- From: Peter F. Patel-Schneider <pfpschneider@gmail.com>
- Date: Thu, 3 Mar 2016 16:10:33 -0800
- To: Holger Knublauch <holger@topquadrant.com>, public-data-shapes-wg@w3.org
On 03/03/2016 03:50 PM, Holger Knublauch wrote:
> On 4/03/2016 9:29, Peter F. Patel-Schneider wrote:
>> This wording is extremely confused. It is possible to have multiple
>> constraint components on the same property in one component, such as a
>> minCount and a class. The confusion comes from using "property" for two
>> different things.
>
> I have replaced the second use of "property" with "predicate" to make this
> clearer.
>
> In your approach, if you have multiple sh:class values, are they being
> interpreted as AND or OR?
These would be conjuctive, of course, just as a sh:class and an sh:minCount
would be conjunctive.
> Note that in either case this multi-occurrence within the same property
> constraint causes a serious limitation by disallowing constraint types that
> have multiple parameters such as sh:pattern/sh:flags. I guess that's one
> reason why you (silently) dropped the extension mechanism, because this would
> quickly expose this limitation as another show stopper.
>
> Holger
Not at all.
First, constraint types that have multiple parameters are a horrible syntax.
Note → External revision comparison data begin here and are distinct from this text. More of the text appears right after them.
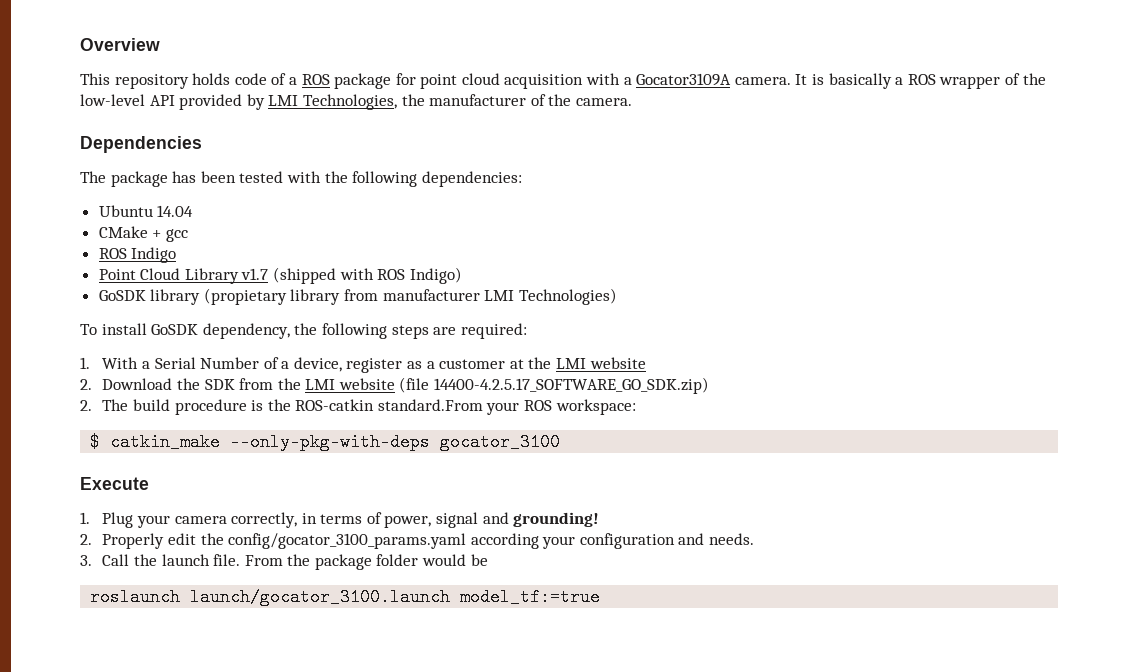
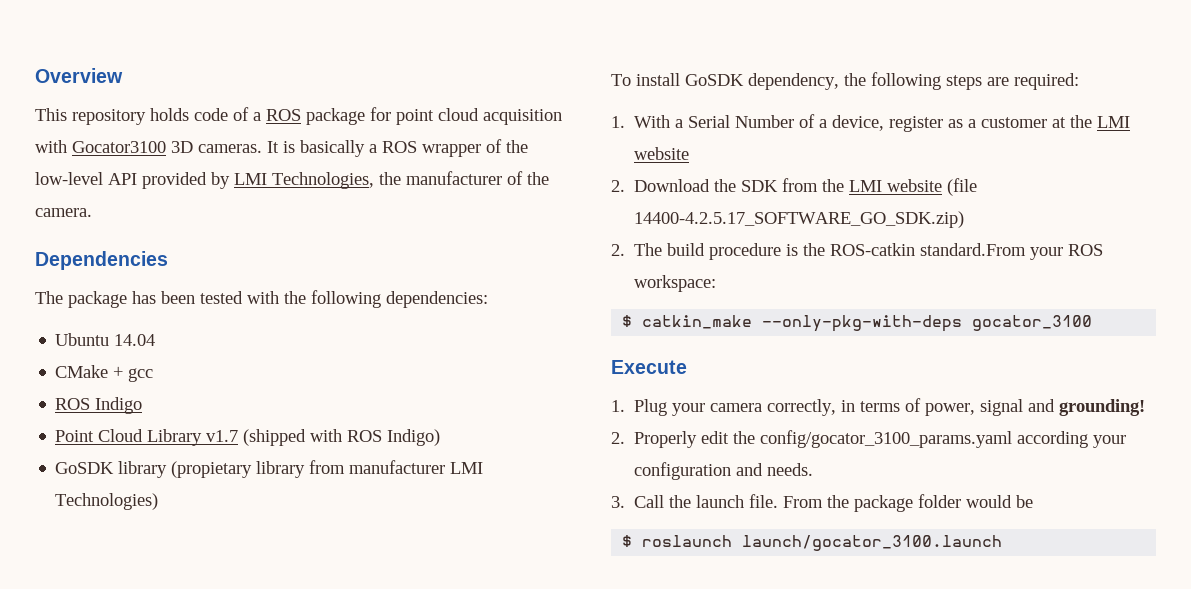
[623,73,791,86] a Gocator3109A camera. -> [72,141,262,153] Gocator3100 3D cameras.
(488, 560) none -> [622,535,633,547] $
[460,588,601,606] model_tf:=true -> (1003, 543) none

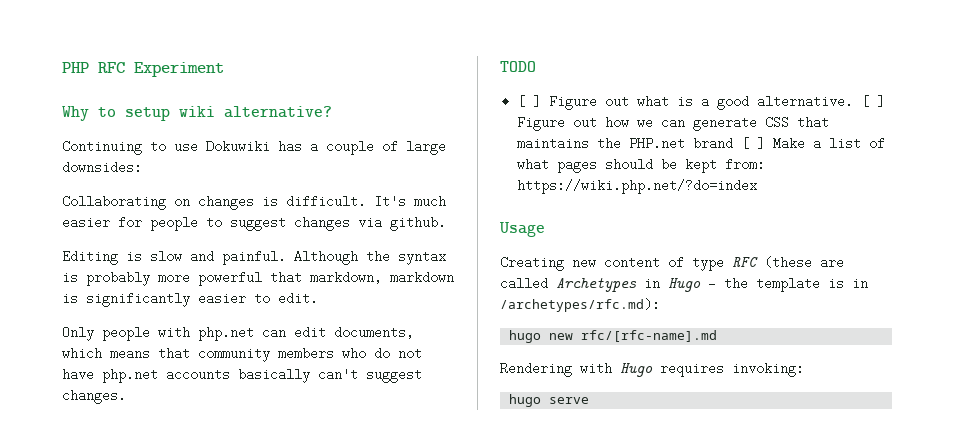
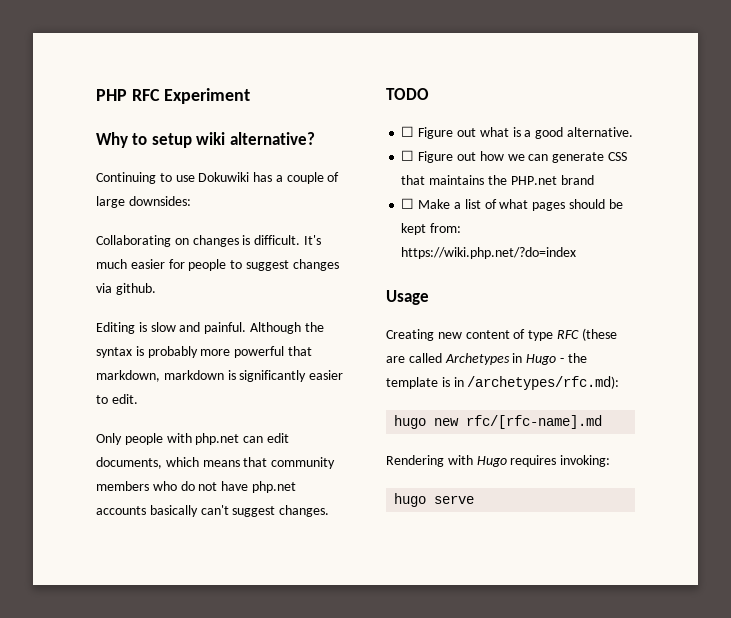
[517,95,542,108] [ ] -> [401,126,415,137] ☐
[861,95,886,108] [ ] -> [401,150,415,161] // ☐
[741,137,766,150] [ ] -> [401,198,415,209] // ☐

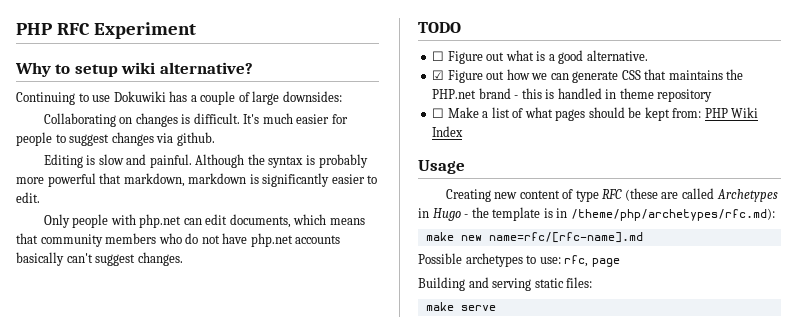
[401,150,415,161] ☐ -> [432,70,445,80] ☑
(594, 180) none -> [514,88,713,102] - this is handled in theme repository
[401,247,577,259] https://wiki.php.net/?do=index -> [704,107,759,118] [432,126,464,137] PHP Wiki Index
[467,376,620,390] [394,415,603,429] [386,455,611,467] [394,493,427,507] /archetypes/rfc.md): // hugo new rfc/[rfc-name].md // Rendering with Hugo requires invoking: // hugo -> [570,208,775,221] [425,232,643,243] [418,253,620,267] [418,277,593,291] [425,302,454,311] /theme/php/archetypes/rfc.md): // make new name=rfc/[rfc-name].md // Possible archetypes to use: rfc, page // Building and serving static files: // make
It is too easy to have the two parameters separated. It is too easy to
consider the parameter values in isolation.
Instead, constructs that need more than a single item of information (like
sh:pattern) can take structured piece of information. This can either be a
list or a node that itself has multiple properties. So, patterns with flags
can be specified as
sh:pattern ("a*b*" "i")
The same approaches work for templates.